Synergistic Benefits of Joint Molecule Generation and Property Prediction
Adam Izdebski, Jan Olszewski, Pankhil Gawade, Krzysztof Koras, Serra Korkmaz, Valentin Rauscher, Jakub M. Tomczak, Ewa Szczurek
TL;DR
Hyformer presents a unified transformer architecture that jointly models data generation and property prediction for molecules by combining an autoregressive decoder with a bidirectional encoder in a single shared backbone. Through alternating attention and a joint pre-training scheme, it achieves synergistic benefits in conditional sampling, OOD property prediction, and representation learning, while maintaining competitive generative and predictive performance. The method is validated on conditional molecule generation, out-of-distribution prediction, molecular representation learning, unconditional generation, and antimicrobial peptide design, demonstrating real-world applicability in drug discovery.
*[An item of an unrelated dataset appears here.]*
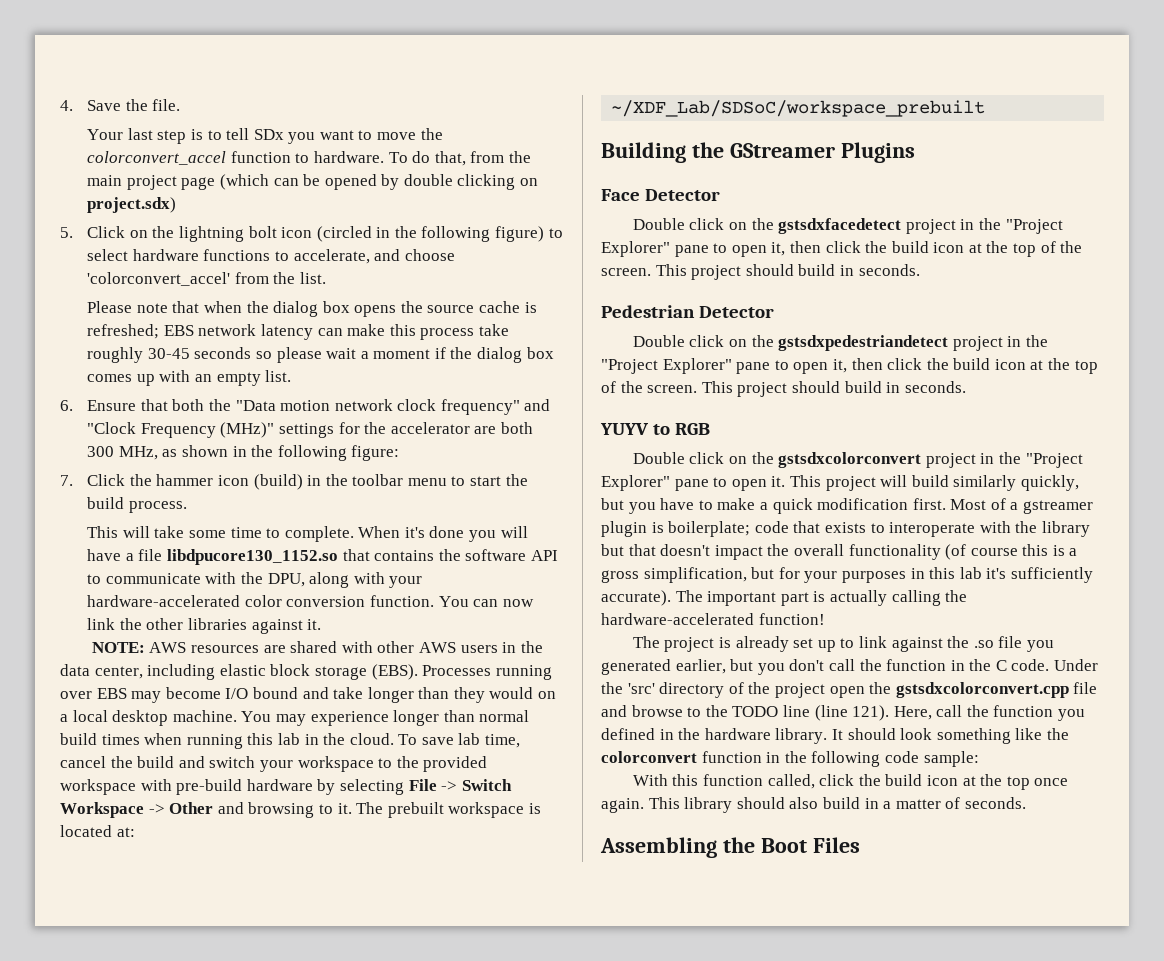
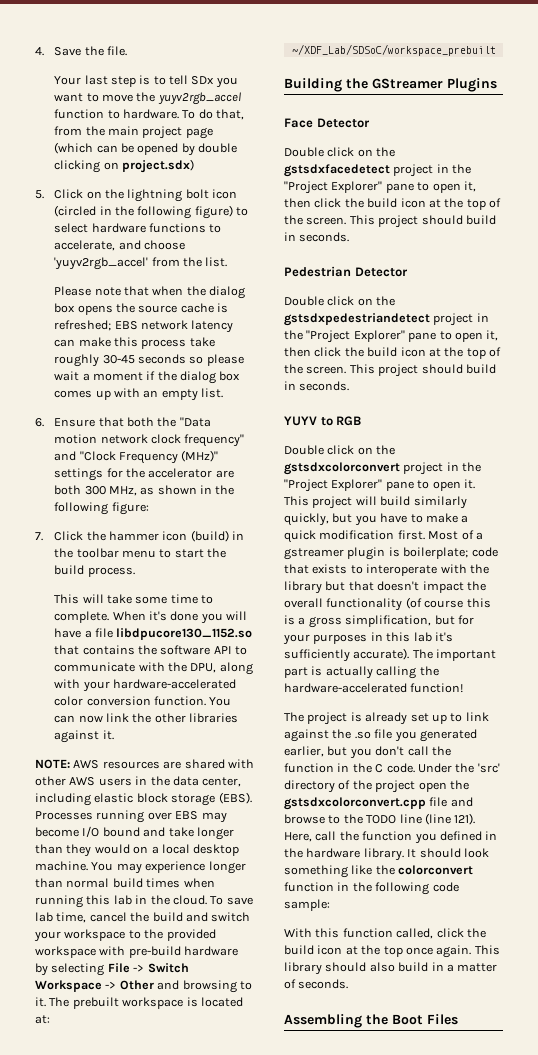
[87,151,227,165] colorconvert_accel -> [157,92,241,105] yuyv2rgb_accel
[87,272,231,286] 'colorconvert_accel' -> [54,257,149,270] 'yuyv2rgb_accel'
These results highlight the potential of flexible, jointly trained transformers to streamline end-to-end molecular design pipelines where generation quality and predictive robustness are both crucial.
Abstract
Modeling the joint distribution of data samples and their properties allows to construct a single model for both data generation and property prediction, with synergistic benefits reaching beyond purely generative or predictive models. However, training joint models presents daunting architectural and optimization challenges. Here, we propose Hyformer, a transformer-based joint model that successfully blends the generative and predictive functionalities, using an alternating attention mechanism and a joint pre-training scheme. We show that Hyformer is simultaneously optimized for molecule generation and property prediction, while exhibiting synergistic benefits in conditional sampling, out-of-distribution property prediction and representation learning. Finally, we demonstrate the benefits of joint learning in a drug design use case of discovering novel antimicrobial~peptides.